片岡珠子は、昭和から平成に活躍した札幌出身の画家で、その作風は、この「赤富士」をご覧に
なってもお分かりのように大胆な色使いが特徴的です。
「落選の神様」などと呼ばれた不遇の時代を乗り越え、自分の信念に従った創作を続け
確固たる地位確立しました。
富士山シリーズは、彼女を代表する作品のひとつで、当初、活火山、死火山と様々な山を描き、
最終的に富士山に到達しました。
「骨を埋めるまで、富士を描こうと思った」それほど、富士を描き切ることの難しさに挑み、
教鞭な意欲で数多くの富士を描いたのです。

「あどけない私の描く富士が、人々に勇気をあたえたり、
病気がなおるような氣持になったり、、、、
何か良いことに出合いそうな豊かな心に恵まれたり、
花の咲く富士山に遊びにゆきたくなったり、
雪降りしきる富士のがまんを知ったり、
富士山の絵で清められたり、
できたらなあ、などと乙女の祈りのような心で、
沢山描いて行くつもりですし、
これを実行したいというのが近頃の私の日常生活です。

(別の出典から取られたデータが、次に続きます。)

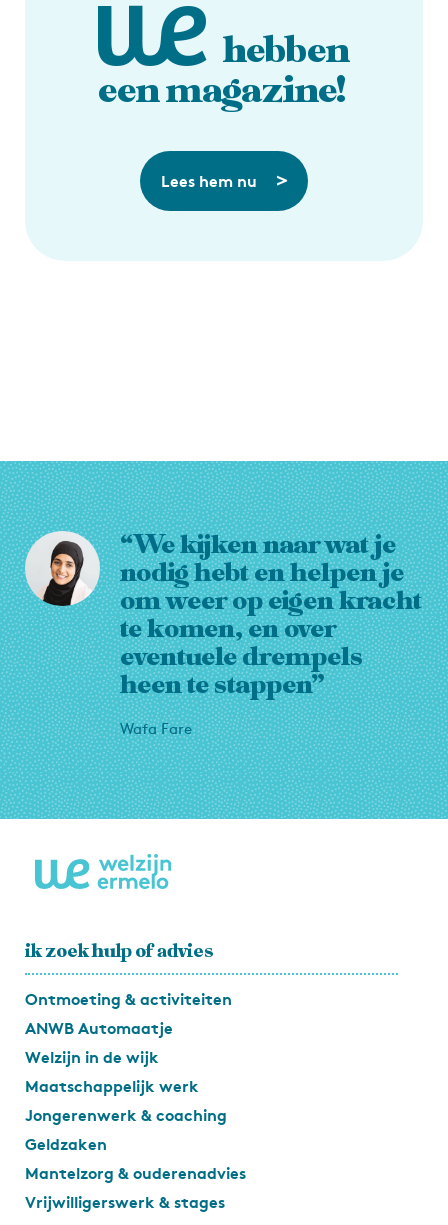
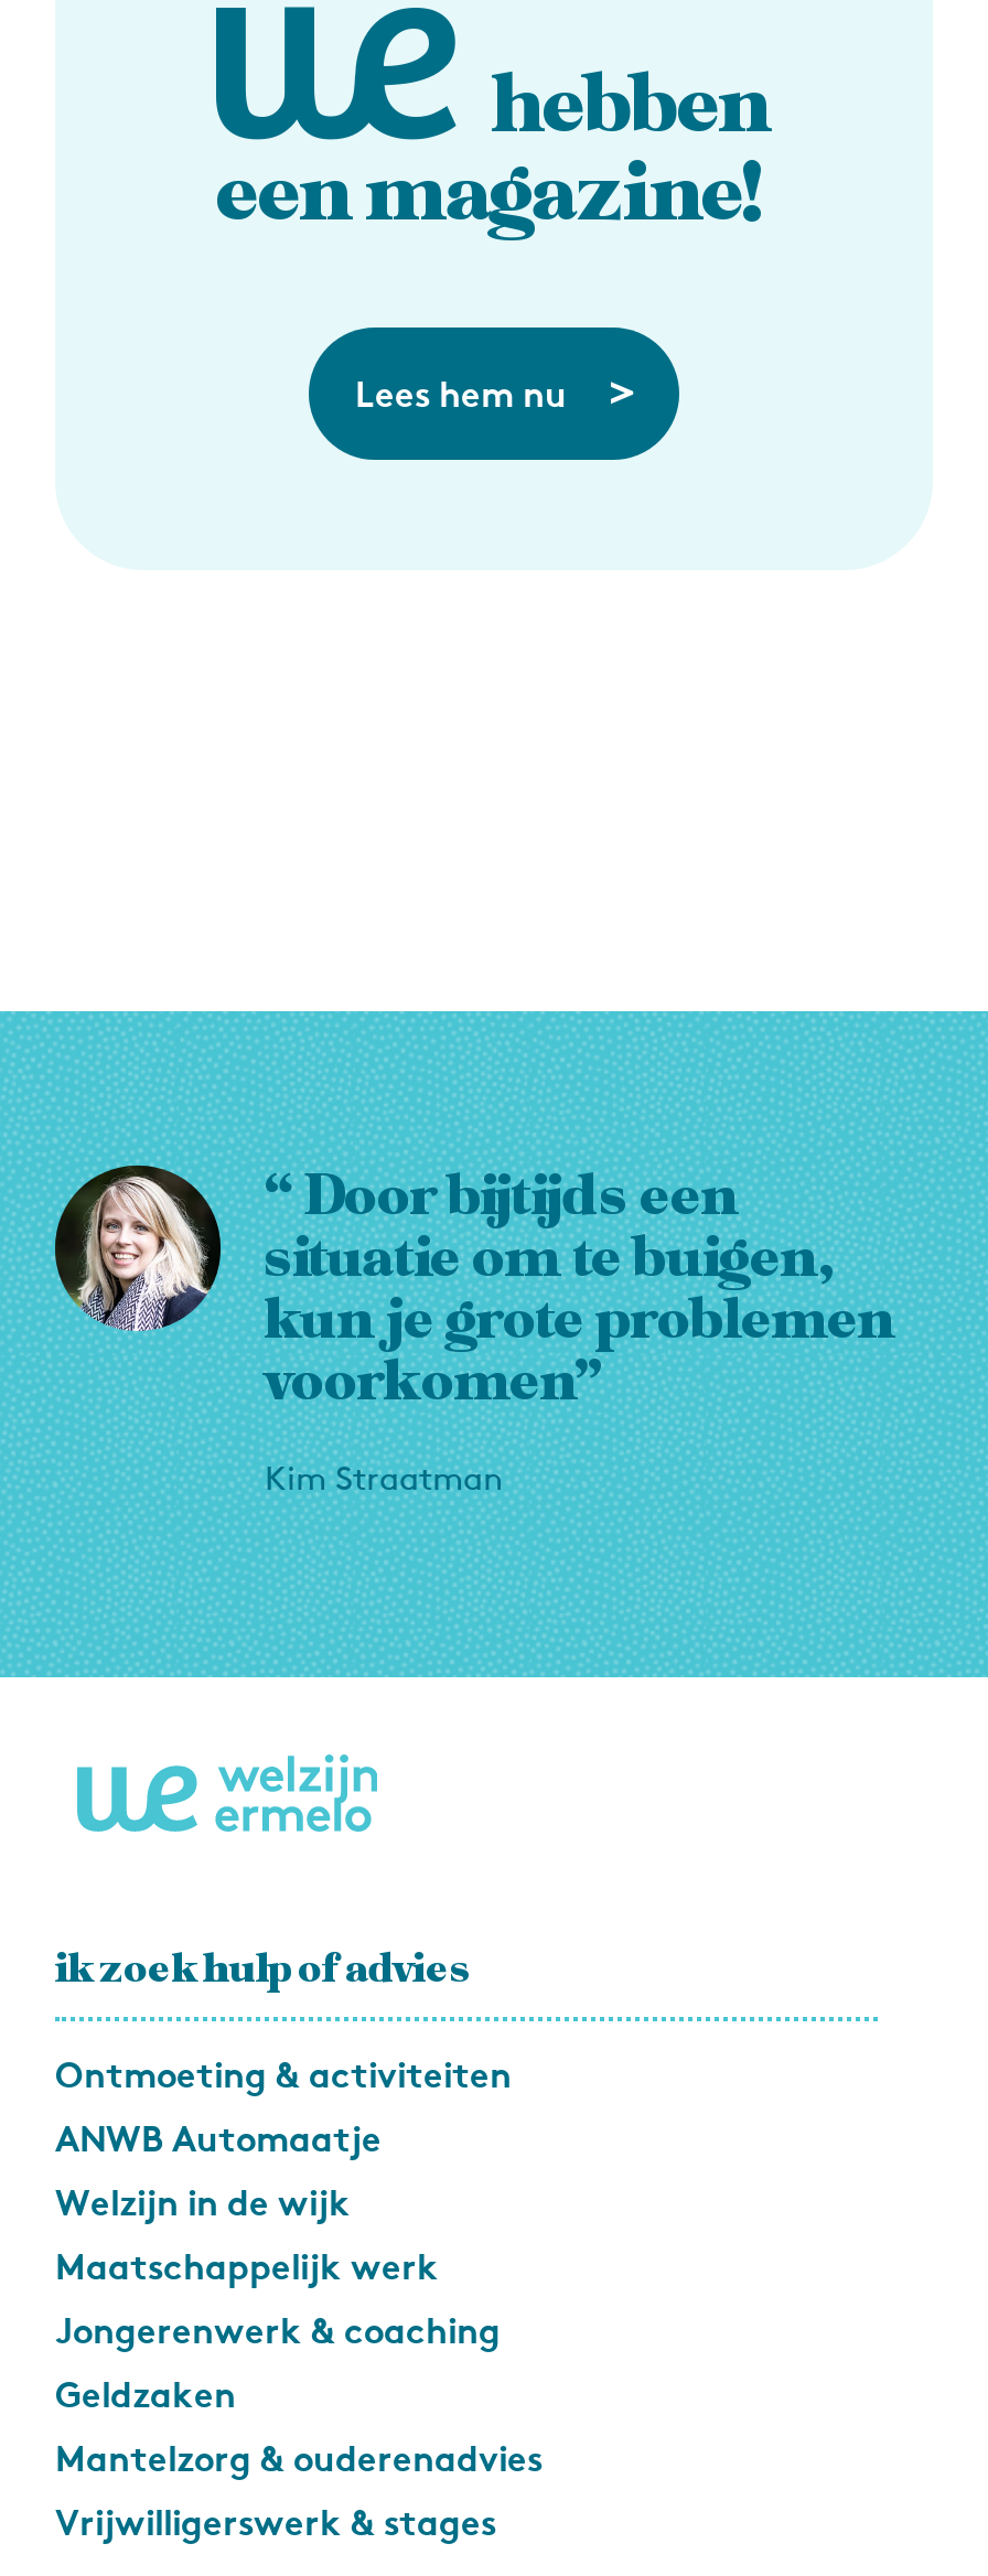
[24,527,422,703] [image] | “We kijken naar wat je | nodig hebt en helpen je | om weer op eigen kracht | te komen, en over | eventuele drempels | heen te stappen" -> [53,1157,895,1421] [image] | “ Door bijtijds een | situatie om te buigen, | kun je grote problemen | voorkomen”
[120,720,192,738] Wafa Fare -> [265,1459,503,1499] Kim Straatman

」(片岡珠子)

「基礎が大事。基礎って面白くないのよ。でも我慢して勉強すること。まず、やろうと決心すること。
そしてコツコツとやめずに長続きさせること。
勉強はちょっとやそっとじゃできない。積み重ねです。発掘です。死ぬまでの努力だと思います。
いきなりいい作家になんかなれません。だから最初は下手でも結構。
そのままでいい。でも絶対やめないで続けること。やれば必ず芽が出ます。」
あきらめず努力し続ければきっと道は開ける。ということを、片岡珠子は身をもって示したのですね。
 
(片岡珠子は、86年に文化功労者に選出され、89年には文化勲章を受章しています。